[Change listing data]

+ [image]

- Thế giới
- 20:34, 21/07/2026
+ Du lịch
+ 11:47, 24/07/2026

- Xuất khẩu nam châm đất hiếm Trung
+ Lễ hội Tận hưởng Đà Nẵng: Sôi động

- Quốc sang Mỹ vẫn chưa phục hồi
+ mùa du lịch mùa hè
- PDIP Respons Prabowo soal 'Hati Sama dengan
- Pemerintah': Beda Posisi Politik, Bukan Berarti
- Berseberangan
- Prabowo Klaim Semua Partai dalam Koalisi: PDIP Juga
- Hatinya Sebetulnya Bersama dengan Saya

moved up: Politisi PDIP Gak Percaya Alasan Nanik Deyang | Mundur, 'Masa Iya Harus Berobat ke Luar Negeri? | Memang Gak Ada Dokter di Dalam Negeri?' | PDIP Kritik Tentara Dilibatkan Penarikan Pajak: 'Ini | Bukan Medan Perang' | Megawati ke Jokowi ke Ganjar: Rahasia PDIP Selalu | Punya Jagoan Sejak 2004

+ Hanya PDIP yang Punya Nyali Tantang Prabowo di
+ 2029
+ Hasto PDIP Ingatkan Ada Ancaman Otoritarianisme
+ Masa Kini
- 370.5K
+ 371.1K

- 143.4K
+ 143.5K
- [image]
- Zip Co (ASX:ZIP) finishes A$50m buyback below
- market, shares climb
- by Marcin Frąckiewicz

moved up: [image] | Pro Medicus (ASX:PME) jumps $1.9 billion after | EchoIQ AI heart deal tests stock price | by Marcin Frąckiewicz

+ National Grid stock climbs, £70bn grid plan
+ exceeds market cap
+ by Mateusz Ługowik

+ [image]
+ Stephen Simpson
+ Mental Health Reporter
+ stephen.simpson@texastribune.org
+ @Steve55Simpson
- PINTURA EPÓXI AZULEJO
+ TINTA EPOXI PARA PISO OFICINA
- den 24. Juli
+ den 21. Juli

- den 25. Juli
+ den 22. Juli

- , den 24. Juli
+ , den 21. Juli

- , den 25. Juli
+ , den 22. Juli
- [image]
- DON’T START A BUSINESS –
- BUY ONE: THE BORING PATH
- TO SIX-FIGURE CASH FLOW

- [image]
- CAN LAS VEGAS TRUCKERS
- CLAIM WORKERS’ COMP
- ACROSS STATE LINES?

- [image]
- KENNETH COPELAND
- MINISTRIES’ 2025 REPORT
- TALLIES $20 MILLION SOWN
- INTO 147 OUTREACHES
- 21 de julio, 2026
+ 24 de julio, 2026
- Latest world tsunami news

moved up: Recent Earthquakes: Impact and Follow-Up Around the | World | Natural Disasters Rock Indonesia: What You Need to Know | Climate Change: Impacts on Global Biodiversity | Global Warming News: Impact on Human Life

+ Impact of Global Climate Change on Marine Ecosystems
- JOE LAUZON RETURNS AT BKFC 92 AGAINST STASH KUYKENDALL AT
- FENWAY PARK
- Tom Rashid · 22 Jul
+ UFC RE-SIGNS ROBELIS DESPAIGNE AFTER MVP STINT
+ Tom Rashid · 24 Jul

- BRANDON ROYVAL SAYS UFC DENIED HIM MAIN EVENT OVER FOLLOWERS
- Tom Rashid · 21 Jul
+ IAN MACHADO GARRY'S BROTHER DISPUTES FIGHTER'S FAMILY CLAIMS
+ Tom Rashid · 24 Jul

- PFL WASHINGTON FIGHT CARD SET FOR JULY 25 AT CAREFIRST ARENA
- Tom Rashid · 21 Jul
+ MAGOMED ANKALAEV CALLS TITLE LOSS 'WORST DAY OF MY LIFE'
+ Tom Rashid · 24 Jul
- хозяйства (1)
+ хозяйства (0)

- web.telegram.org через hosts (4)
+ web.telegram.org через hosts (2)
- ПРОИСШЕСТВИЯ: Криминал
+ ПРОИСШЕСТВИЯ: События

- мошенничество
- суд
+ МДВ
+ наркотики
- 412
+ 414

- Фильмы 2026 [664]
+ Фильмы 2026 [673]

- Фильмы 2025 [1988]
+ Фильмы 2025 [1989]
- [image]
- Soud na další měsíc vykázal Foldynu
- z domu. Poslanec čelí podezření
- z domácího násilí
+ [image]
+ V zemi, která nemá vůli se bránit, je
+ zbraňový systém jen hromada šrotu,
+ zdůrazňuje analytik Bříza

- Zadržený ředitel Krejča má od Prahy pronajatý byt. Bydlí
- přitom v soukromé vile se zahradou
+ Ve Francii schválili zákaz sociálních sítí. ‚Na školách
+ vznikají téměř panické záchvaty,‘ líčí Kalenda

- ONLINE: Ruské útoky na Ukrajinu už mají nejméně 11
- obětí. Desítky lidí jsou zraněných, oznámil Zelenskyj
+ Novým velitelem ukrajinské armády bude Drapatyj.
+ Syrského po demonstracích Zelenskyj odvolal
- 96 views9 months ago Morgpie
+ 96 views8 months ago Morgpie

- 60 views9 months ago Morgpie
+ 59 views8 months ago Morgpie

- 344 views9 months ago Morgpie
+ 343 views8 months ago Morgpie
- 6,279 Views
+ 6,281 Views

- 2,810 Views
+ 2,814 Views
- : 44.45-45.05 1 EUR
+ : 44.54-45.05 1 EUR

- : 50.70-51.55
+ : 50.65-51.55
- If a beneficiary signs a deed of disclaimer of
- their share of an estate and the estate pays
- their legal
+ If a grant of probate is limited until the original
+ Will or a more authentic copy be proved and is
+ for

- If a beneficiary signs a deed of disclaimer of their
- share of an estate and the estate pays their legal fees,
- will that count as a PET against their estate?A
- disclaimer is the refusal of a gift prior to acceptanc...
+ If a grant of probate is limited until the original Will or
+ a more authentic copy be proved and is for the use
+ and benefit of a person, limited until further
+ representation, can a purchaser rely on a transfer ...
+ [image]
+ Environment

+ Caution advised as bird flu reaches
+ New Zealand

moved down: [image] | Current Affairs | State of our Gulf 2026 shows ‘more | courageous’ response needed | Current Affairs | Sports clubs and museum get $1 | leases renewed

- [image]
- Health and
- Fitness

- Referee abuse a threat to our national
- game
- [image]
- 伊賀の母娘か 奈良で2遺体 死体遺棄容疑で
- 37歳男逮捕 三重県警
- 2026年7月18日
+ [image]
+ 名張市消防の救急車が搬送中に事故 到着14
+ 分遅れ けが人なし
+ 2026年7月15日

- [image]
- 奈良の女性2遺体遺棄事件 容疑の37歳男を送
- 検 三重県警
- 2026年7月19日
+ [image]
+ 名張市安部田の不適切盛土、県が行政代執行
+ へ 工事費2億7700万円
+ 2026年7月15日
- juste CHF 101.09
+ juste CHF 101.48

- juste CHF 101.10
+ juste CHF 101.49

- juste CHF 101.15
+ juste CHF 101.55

*YOUR OBJECTIVE*: When you answer, set down the entries above precisely as they read.

*ANSWER SECTION*:
+ [image]

- Thế giới
- 20:34, 21/07/2026
+ Du lịch
+ 11:47, 24/07/2026

- Xuất khẩu nam châm đất hiếm Trung
+ Lễ hội Tận hưởng Đà Nẵng: Sôi động

- Quốc sang Mỹ vẫn chưa phục hồi
+ mùa du lịch mùa hè
- PDIP Respons Prabowo soal 'Hati Sama dengan
- Pemerintah': Beda Posisi Politik, Bukan Berarti
- Berseberangan
- Prabowo Klaim Semua Partai dalam Koalisi: PDIP Juga
- Hatinya Sebetulnya Bersama dengan Saya

moved up: Politisi PDIP Gak Percaya Alasan Nanik Deyang | Mundur, 'Masa Iya Harus Berobat ke Luar Negeri? | Memang Gak Ada Dokter di Dalam Negeri?' | PDIP Kritik Tentara Dilibatkan Penarikan Pajak: 'Ini | Bukan Medan Perang' | Megawati ke Jokowi ke Ganjar: Rahasia PDIP Selalu | Punya Jagoan Sejak 2004

+ Hanya PDIP yang Punya Nyali Tantang Prabowo di
+ 2029
+ Hasto PDIP Ingatkan Ada Ancaman Otoritarianisme
+ Masa Kini
- 370.5K
+ 371.1K

- 143.4K
+ 143.5K
- [image]
- Zip Co (ASX:ZIP) finishes A$50m buyback below
- market, shares climb
- by Marcin Frąckiewicz

moved up: [image] | Pro Medicus (ASX:PME) jumps $1.9 billion after | EchoIQ AI heart deal tests stock price | by Marcin Frąckiewicz

+ National Grid stock climbs, £70bn grid plan
+ exceeds market cap
+ by Mateusz Ługowik

+ [image]
+ Stephen Simpson
+ Mental Health Reporter
+ stephen.simpson@texastribune.org
+ @Steve55Simpson
- PINTURA EPÓXI AZULEJO
+ TINTA EPOXI PARA PISO OFICINA
- den 24. Juli
+ den 21. Juli

- den 25. Juli
+ den 22. Juli

- , den 24. Juli
+ , den 21. Juli

- , den 25. Juli
+ , den 22. Juli
- [image]
- DON’T START A BUSINESS –
- BUY ONE: THE BORING PATH
- TO SIX-FIGURE CASH FLOW

- [image]
- CAN LAS VEGAS TRUCKERS
- CLAIM WORKERS’ COMP
- ACROSS STATE LINES?

- [image]
- KENNETH COPELAND
- MINISTRIES’ 2025 REPORT
- TALLIES $20 MILLION SOWN
- INTO 147 OUTREACHES
- 21 de julio, 2026
+ 24 de julio, 2026
- Latest world tsunami news

moved up: Recent Earthquakes: Impact and Follow-Up Around the | World | Natural Disasters Rock Indonesia: What You Need to Know | Climate Change: Impacts on Global Biodiversity | Global Warming News: Impact on Human Life

+ Impact of Global Climate Change on Marine Ecosystems
- JOE LAUZON RETURNS AT BKFC 92 AGAINST STASH KUYKENDALL AT
- FENWAY PARK
- Tom Rashid · 22 Jul
+ UFC RE-SIGNS ROBELIS DESPAIGNE AFTER MVP STINT
+ Tom Rashid · 24 Jul

- BRANDON ROYVAL SAYS UFC DENIED HIM MAIN EVENT OVER FOLLOWERS
- Tom Rashid · 21 Jul
+ IAN MACHADO GARRY'S BROTHER DISPUTES FIGHTER'S FAMILY CLAIMS
+ Tom Rashid · 24 Jul

- PFL WASHINGTON FIGHT CARD SET FOR JULY 25 AT CAREFIRST ARENA
- Tom Rashid · 21 Jul
+ MAGOMED ANKALAEV CALLS TITLE LOSS 'WORST DAY OF MY LIFE'
+ Tom Rashid · 24 Jul
- хозяйства (1)
+ хозяйства (0)

- web.telegram.org через hosts (4)
+ web.telegram.org через hosts (2)
- ПРОИСШЕСТВИЯ: Криминал
+ ПРОИСШЕСТВИЯ: События

- мошенничество
- суд
+ МДВ
+ наркотики
- 412
+ 414

- Фильмы 2026 [664]
+ Фильмы 2026 [673]

- Фильмы 2025 [1988]
+ Фильмы 2025 [1989]
- [image]
- Soud na další měsíc vykázal Foldynu
- z domu. Poslanec čelí podezření
- z domácího násilí
+ [image]
+ V zemi, která nemá vůli se bránit, je
+ zbraňový systém jen hromada šrotu,
+ zdůrazňuje analytik Bříza

- Zadržený ředitel Krejča má od Prahy pronajatý byt. Bydlí
- přitom v soukromé vile se zahradou
+ Ve Francii schválili zákaz sociálních sítí. ‚Na školách
+ vznikají téměř panické záchvaty,‘ líčí Kalenda

- ONLINE: Ruské útoky na Ukrajinu už mají nejméně 11
- obětí. Desítky lidí jsou zraněných, oznámil Zelenskyj
+ Novým velitelem ukrajinské armády bude Drapatyj.
+ Syrského po demonstracích Zelenskyj odvolal
- 96 views9 months ago Morgpie
+ 96 views8 months ago Morgpie

- 60 views9 months ago Morgpie
+ 59 views8 months ago Morgpie

- 344 views9 months ago Morgpie
+ 343 views8 months ago Morgpie
- 6,279 Views
+ 6,281 Views

- 2,810 Views
+ 2,814 Views
- : 44.45-45.05 1 EUR
+ : 44.54-45.05 1 EUR

- : 50.70-51.55
+ : 50.65-51.55
- If a beneficiary signs a deed of disclaimer of
- their share of an estate and the estate pays
- their legal
+ If a grant of probate is limited until the original
+ Will or a more authentic copy be proved and is
+ for

- If a beneficiary signs a deed of disclaimer of their
- share of an estate and the estate pays their legal fees,
- will that count as a PET against their estate?A
- disclaimer is the refusal of a gift prior to acceptanc...
+ If a grant of probate is limited until the original Will or
+ a more authentic copy be proved and is for the use
+ and benefit of a person, limited until further
+ representation, can a purchaser rely on a transfer ...
+ [image]
+ Environment

+ Caution advised as bird flu reaches
+ New Zealand

moved down: [image] | Current Affairs | State of our Gulf 2026 shows ‘more | courageous’ response needed | Current Affairs | Sports clubs and museum get $1 | leases renewed

- [image]
- Health and
- Fitness

- Referee abuse a threat to our national
- game
- [image]
- 伊賀の母娘か 奈良で2遺体 死体遺棄容疑で
- 37歳男逮捕 三重県警
- 2026年7月18日
+ [image]
+ 名張市消防の救急車が搬送中に事故 到着14
+ 分遅れ けが人なし
+ 2026年7月15日

- [image]
- 奈良の女性2遺体遺棄事件 容疑の37歳男を送
- 検 三重県警
- 2026年7月19日
+ [image]
+ 名張市安部田の不適切盛土、県が行政代執行
+ へ 工事費2億7700万円
+ 2026年7月15日
- juste CHF 101.09
+ juste CHF 101.48

- juste CHF 101.10
+ juste CHF 101.49

- juste CHF 101.15
+ juste CHF 101.55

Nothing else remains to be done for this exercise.